With the first glimpses of Excel 2013 (as part of Office 15) being released & reviewed it’s a good time to address two prognostications about Excel’s future.

1.  EXCEL IS DEAD, IT HAS NO FUTURE      I was on a conference call recently and the premise was that Excel is already obsolete and we all should abandon ship, get with the future, and sign up for a monthly subscription to the web-based CRM he was hawking.

To check this fellow’s credibility, I asked if there was ANYting in this whole wide world that Excel would be good for. He stammered and literally suggested that it’s good for grocery lists. The only real response to such a claim:

2.  EXCEL IS THE ONE, THE ONLY. FOREVER & EVER   An Excel consultant wrote a white paper that presents Excel as superior to any business software that you might buy because of the learning curve, and perhaps pay a monthly subscription long into the future. (See the response to #1 for response to this claim.) For him, the future of Excel extends beyond the end of the world.

NOW LET’S CUT THROUGH THIS FOLLY

Both of those extremes lose sight of Excel simply being a tool … ONE tool among many that we use in the myriad of ways that we manage data, parse data, merge-&-purge data, validate and update data. Every tool has to be considered vis-à-vis whatever we’re trying to carry out.

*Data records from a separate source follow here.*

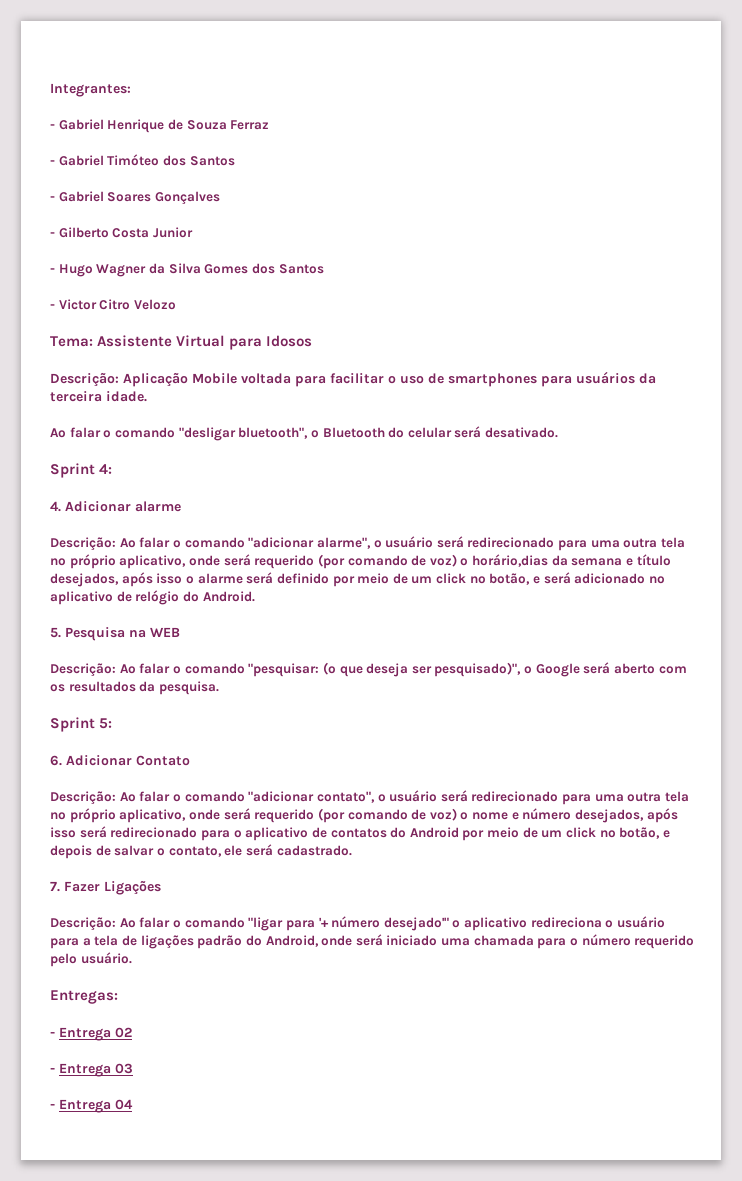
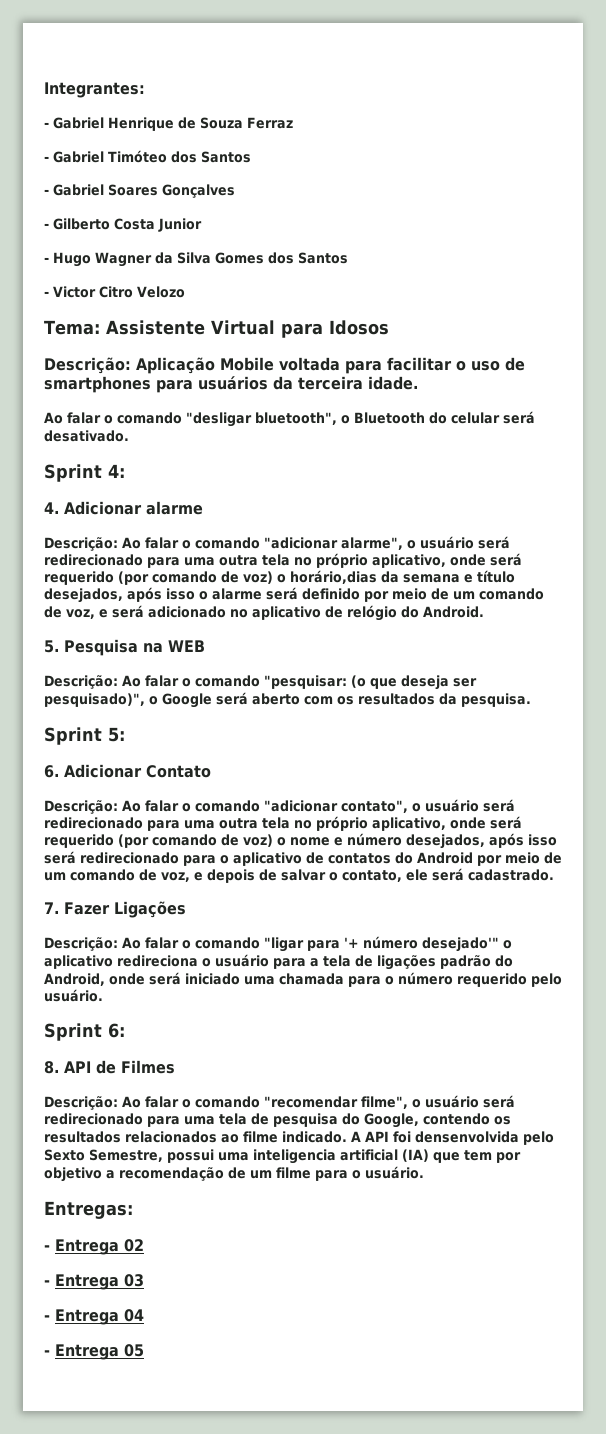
[436,573,531,585] click no botão, -> [479,588,544,600] [44,606,95,619] comando de voz,
[566,827,661,839] click no botão, -> [70,869,190,882] comando de voz,
(132, 958) none -> [44,1023,125,1041] [44,1060,175,1074] [44,1095,515,1110] [44,1113,511,1128] [44,1131,554,1145] [44,1149,521,1164] [44,1166,424,1182] // Sprint 6: // 8. API de Filmes // Descrição: Ao falar o comando "recomendar filme", o usuário será redirecionado para uma tela de pesquisa do Google, contendo os resultados relacionados ao filme indicado. A API foi densenvolvida pelo Sexto Semestre, possui uma inteligencia artificial (IA) que tem por objetivo a recomendação de um filme para o usuário.
(133, 1104) none -> [44,1344,144,1360] // - Entrega 05

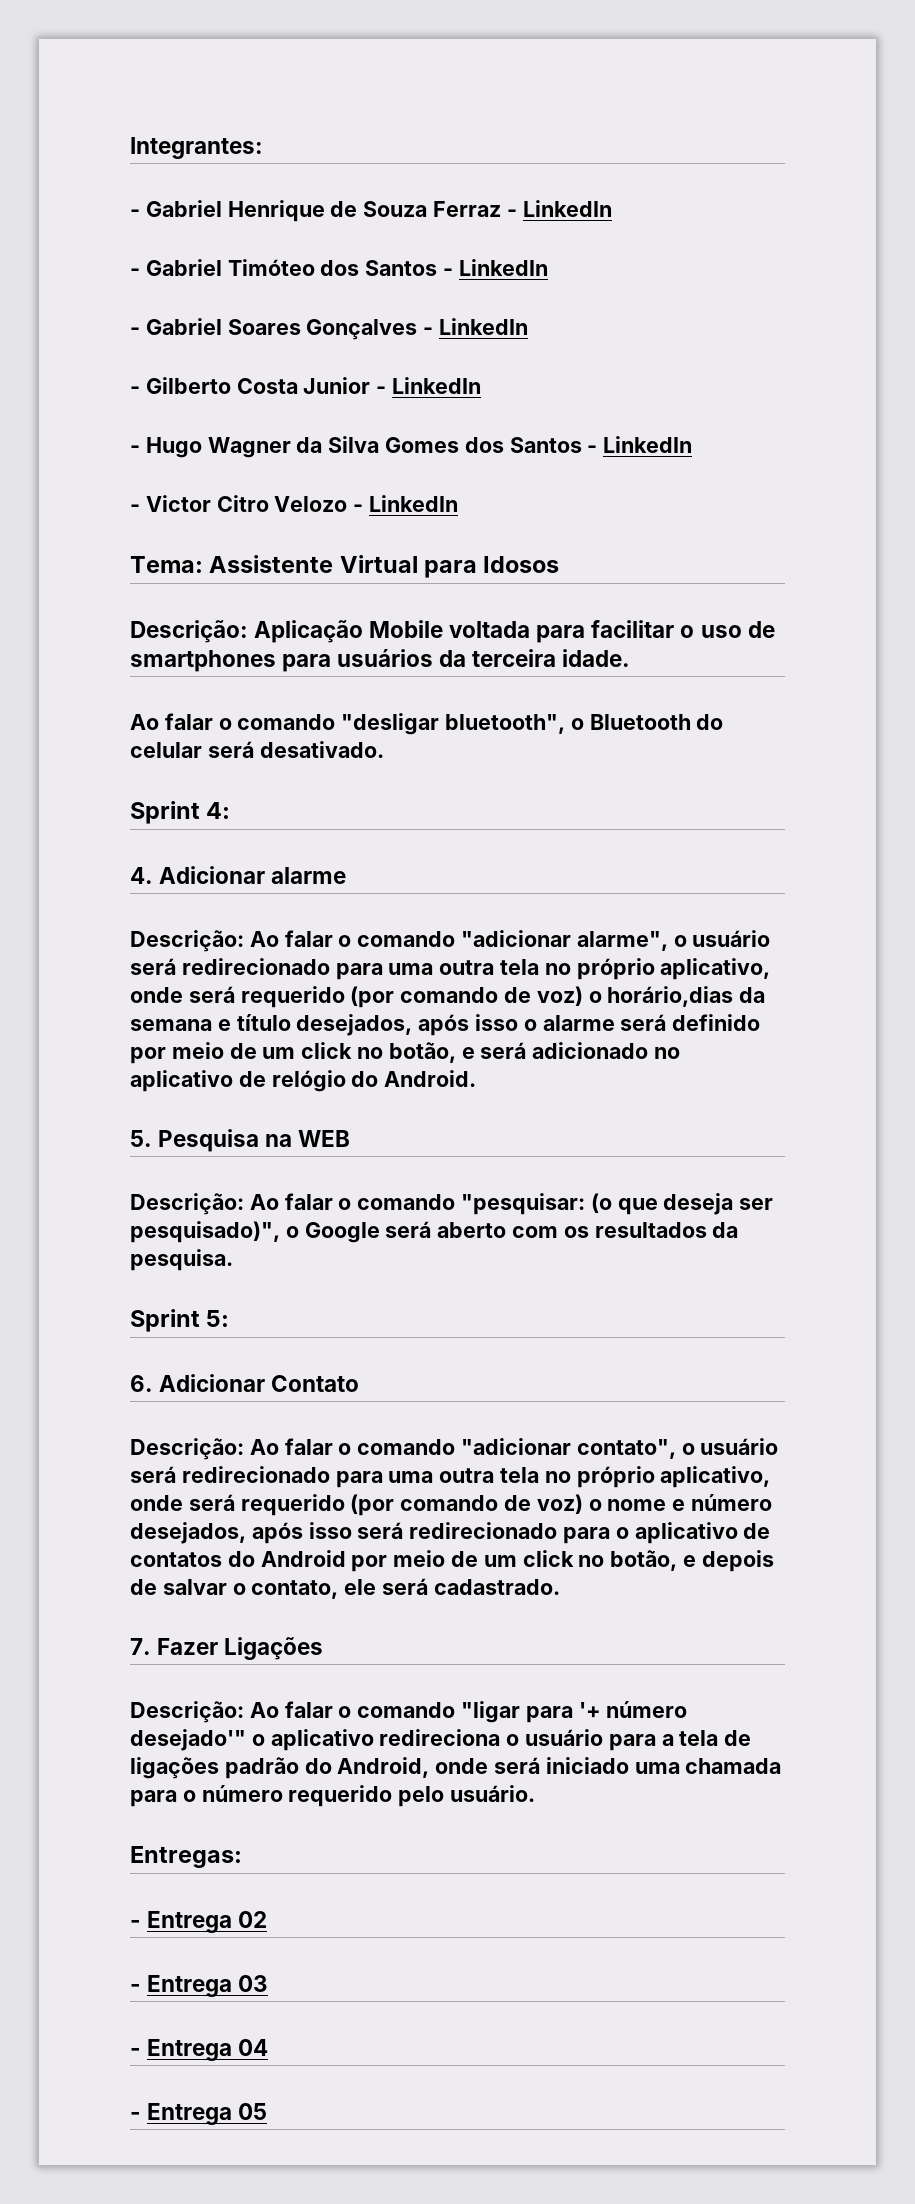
(293, 123) none -> [506,200,612,217] - LinkedIn
(251, 157) none -> [443,259,548,276] - LinkedIn
(235, 191) none -> [423,318,529,335] - LinkedIn
(202, 225) none -> [376,377,482,394] - LinkedIn
(348, 258) none -> [587,436,693,453] - LinkedIn
(185, 292) none -> [353,495,459,512] - LinkedIn
[479,588,544,600] [44,606,95,619] comando de voz, -> [301,1042,456,1063] click no botão,
[70,869,190,882] comando de voz, -> [522,1550,678,1571] click no botão,
[44,1023,125,1041] [44,1060,175,1074] [44,1095,515,1110] [44,1113,511,1128] [44,1131,554,1145] [44,1149,521,1164] [44,1166,424,1182] // Sprint 6: // 8. API de Filmes // Descrição: Ao falar o comando "recomendar filme", o usuário será redirecionado para uma tela de pesquisa do Google, contendo os resultados relacionados ao filme indicado. A API foi densenvolvida pelo Sexto Semestre, possui uma inteligencia artificial (IA) que tem por objetivo a recomendação de um filme para o usuário. -> (536, 1793) none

Excel is like a massive box of tools and parts. The limitations are your imagination, urgency, and budget. Excel becomes the wrong tool when a developer is building workarounds to work around workarounds, and the project is gone over budget. Otherwise, if something ain’t broke, don’t fix it.

Said another way: if someone can use Excel to create a “good enough” CRM (or project management tool, timesheet, financial calculator, data scrubber, data management tool, web-scraper, etc.), there’s no reason to take on something new that costs money and/or has a clumsy learning curve taking you away from your core business.

What does this say about the future of Excel? Not much. Excel is a tool and should be viewed within that context. The trouble comes in when a consultant or professional presents themselves as an expert at a particular tool and NOT as a solutions expert who uses the tool. Think about Dreamweaver masters from years gone by. The Dreamweaver Consultants got into trouble as websites became easier to create and fewer people needed someone to operate the Dreamweaver tool for them. However, a Web Developer has a broader perspective and can adjust as new tools became available.

Debating the future of Excel; i.e., the future of a tool, isn’t interesting. Use whatever tools that will meet your own needs, and the needs of your customers and clients.

And please, keep your data clean—with whatever tool you have available to you.